The Arts and the Brain

According to a new study that was presented on May 6, 2009 at Johns Hopkins University’s (Learning, Arts, and the Brain) we now have the most significant evidence yet to suggest that arts education can improve learning.

The study discovered that “children who receive music instruction for just 15 months show strengthened connections in musically relevant brain areas and perform better on associated tasks, compared with students who do not learn an instrument.”

Another study presented at the Johns Hopkins University summit asserted that “children who receive training to improve their focus and attention perform better not only on attention tasks but also on intelligence tests.”

Gottfried Schlaug, a professor of neurology at Beth Israel Deaconess Medical Center and Harvard Medical School and co-author of the music instruction study said “It’d be difficult to find another activity [besides music training] that takes up so much real estate in the brain.”

Science continues to confirm the importance of music education.  Congratulation to those of you that continue to support music education in the schools, and continue to drive your child to music lessons.





2 thoughts on “The Arts and the Brain

  1. The obvious follow-up questions are,
    (a) WHY does music education have this effect, and
    (b) HOW can this effect be obtained with maximum efficiency?

    Unfortunately, the US Department of Education’s current research funding policy, established in the Bush era, seems to preclude any funding for arts education research.
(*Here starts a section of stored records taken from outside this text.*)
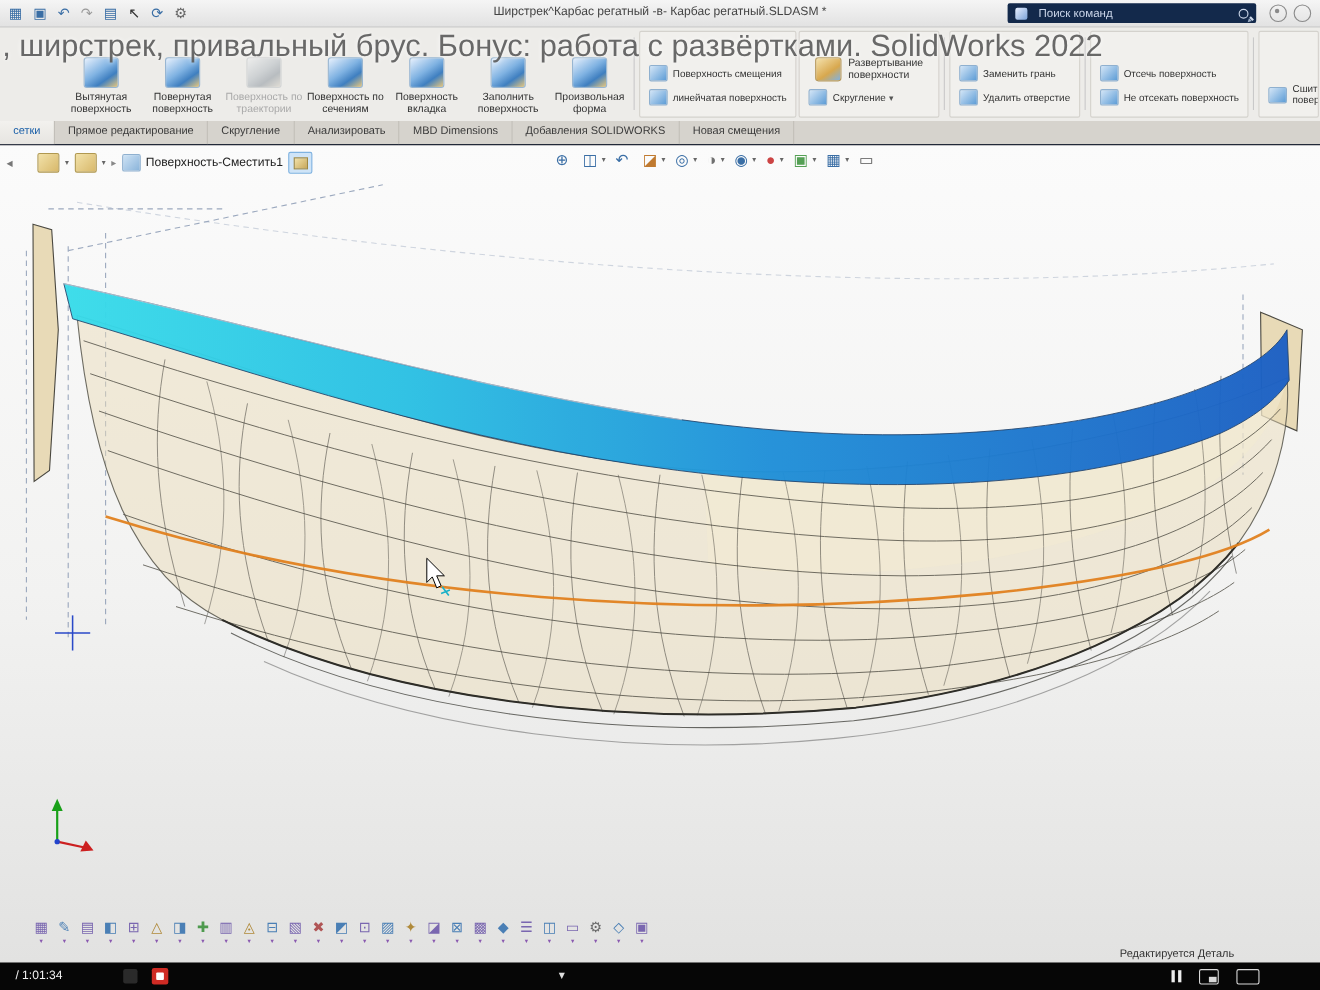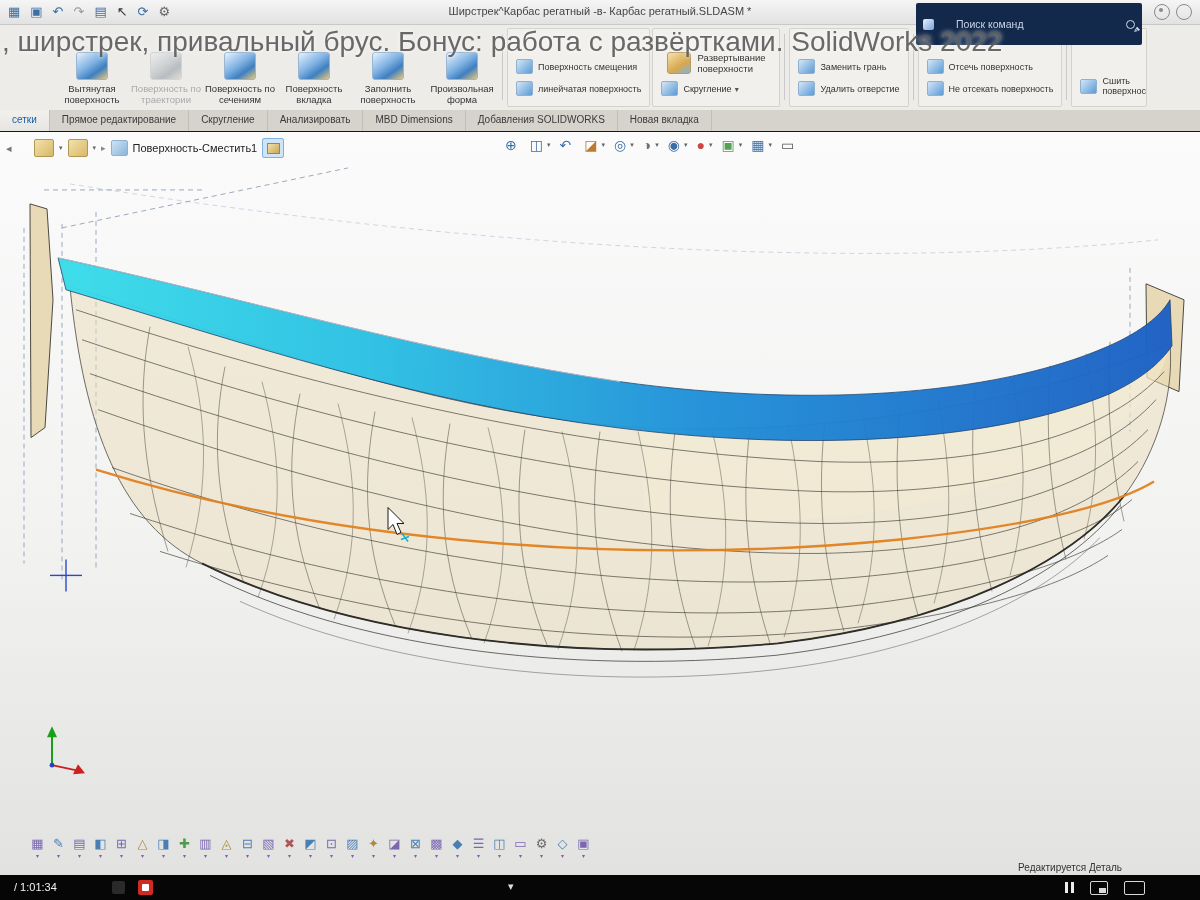"Поиск команд" .tb-search { gap: 22px -> 10px; padding: 12px 7px -> 0 7px }
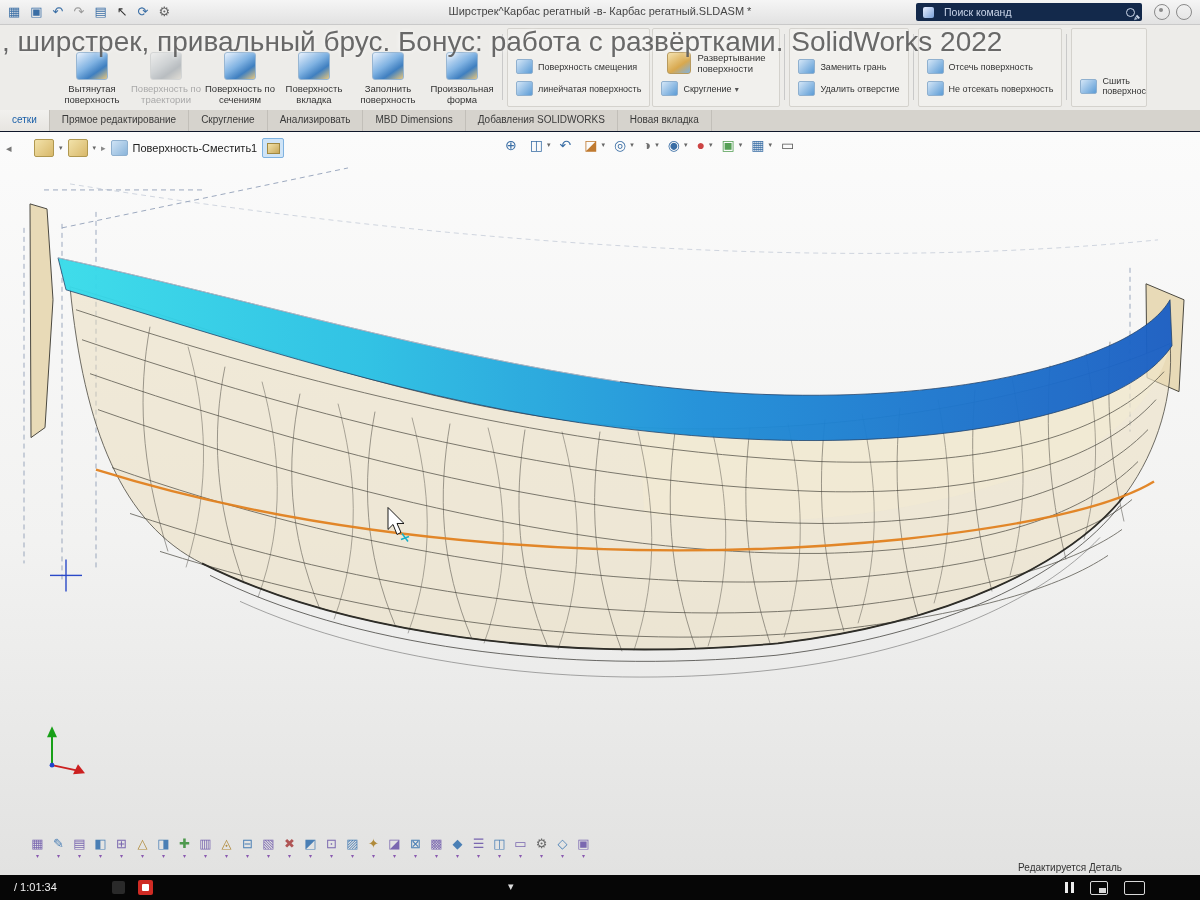"Повернутая поверхность" div.rb-big { html: none -> <div> <div></div> <div>Повернутая поверхность</div> </div> }
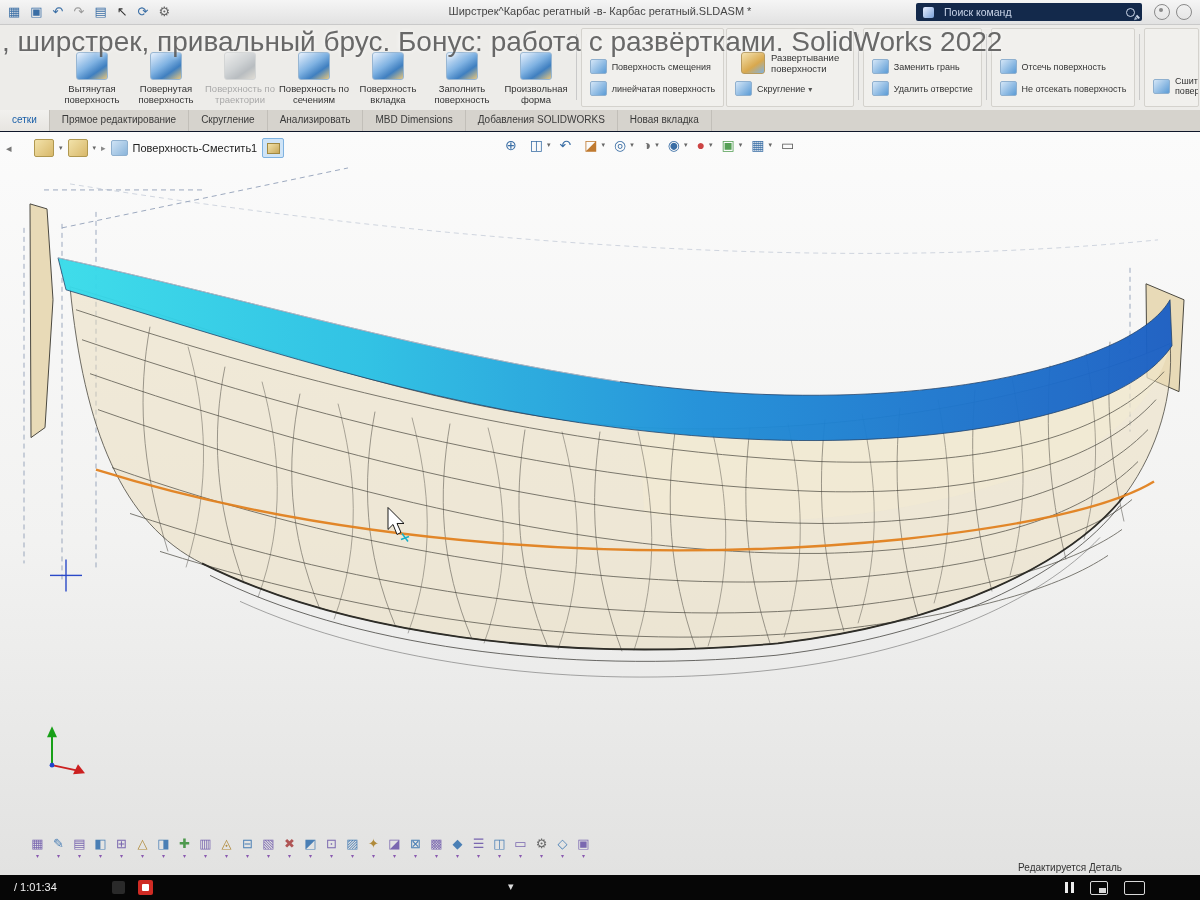"Новая вкладка" div.tab { text: вкладка -> смещения }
Funding is only available for research into education in the fields of “reading, writing, mathematics, or science.”

    Does this exclusion of arts education research seem reasonable to you, given the above-described findings?

    The Obama Administration has just installed a new Director of the relevant research institute. He could perhaps be persuaded that the institute’s mandate should be widened to include the funding of arts education research, so that the above questions could be answered.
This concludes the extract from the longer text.